Just a thought on blogs and journalism

I pulled this from a Reuters piece on international support of the Iraqi vote:

Paris, Berlin and Moscow were dubbed the “non-nein-nyet coalition” for opposing the U.S.-led war in the U.N. Security Council. The subsequent diplomatic chill has been described as the worst crisis in transatlantic ties since World War II.
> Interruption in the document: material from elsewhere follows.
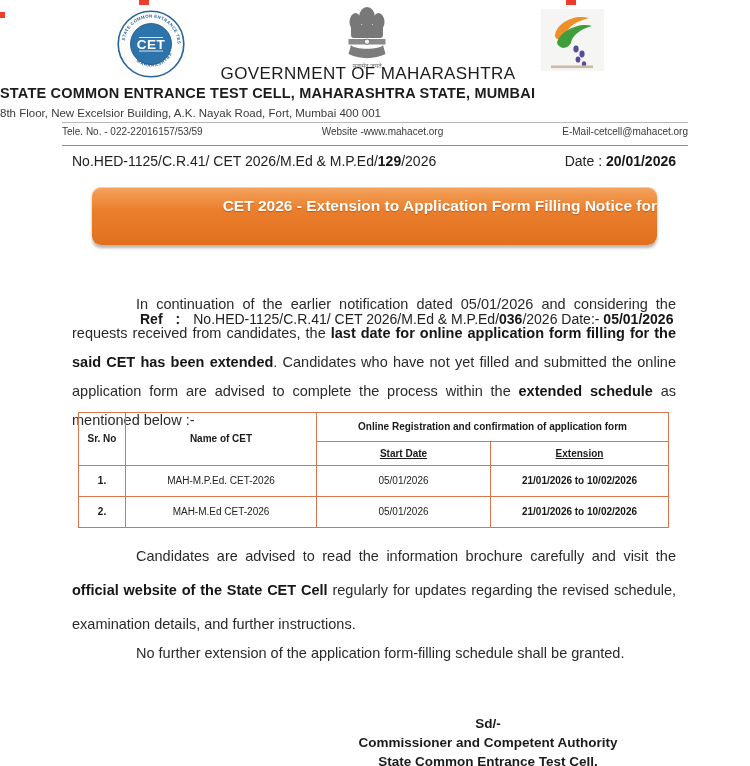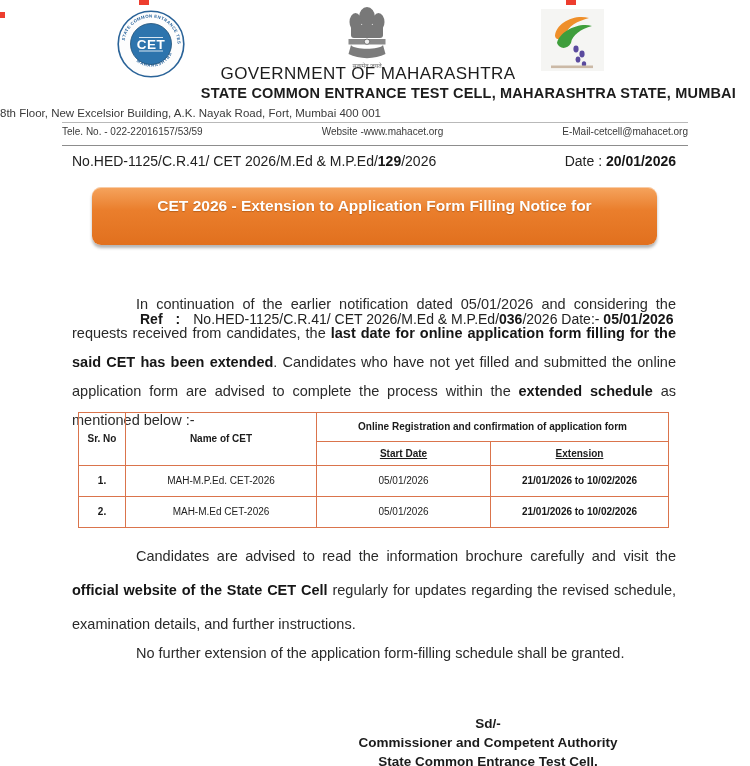"STATE COMMON ENTRANCE TEST CELL, MAHARASHTRA" .cell-title { text-align: right -> left }
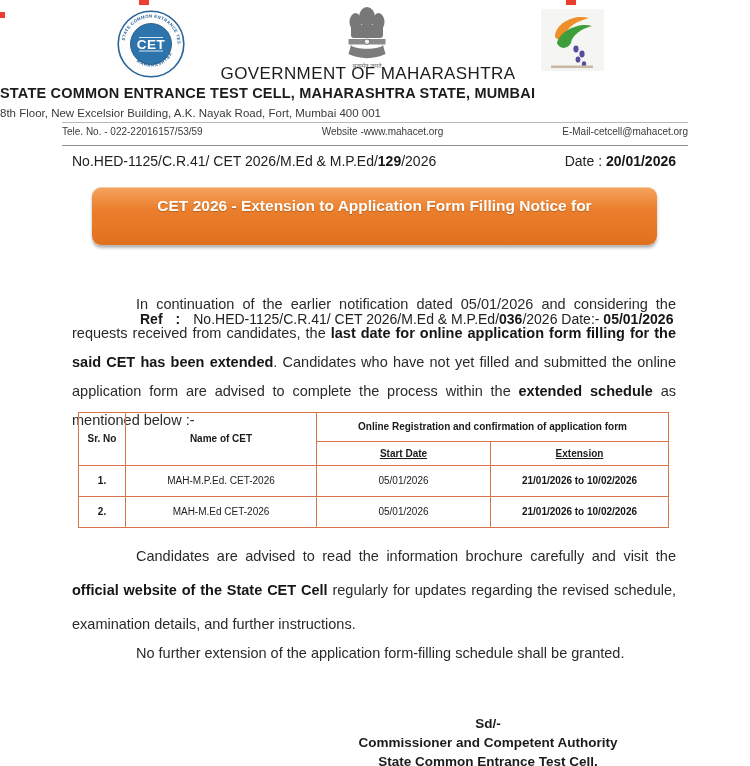"CET 2026 - Extension to" .banner { text-align: center -> right }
And I wondered if any of us would a) ever get away with something like that or b) even try to.
But this is commonplace in journalism: stating hearsay as fact without any indication of the source. Who dubbed them the “non-nein-nyet coalition?” Who has described the diplomatic chill as “the worst crisis … since World War II?”
And in either case were the statements valid? Justified? Partisan? Does it matter? Does the lack of transparency lend an air of authority to the statements., What does the lack of attribution imply about the judgment, the judges, and the judged?
We would find ourselves fisked in the comments or linked by critics on other blogs, and rightly so.
Which is not to equate blogging with journalism, and I hate to dwell on this ubiquitous subject, but it strikes me that these kinds of statements at once fail to serve the avowed ends of journalism and violate the standards of its supposed bastard cousin, the lowly blog.
Again, it’s not the claims themselves but the shadows that surround them, their role in the piece, the implied narrative.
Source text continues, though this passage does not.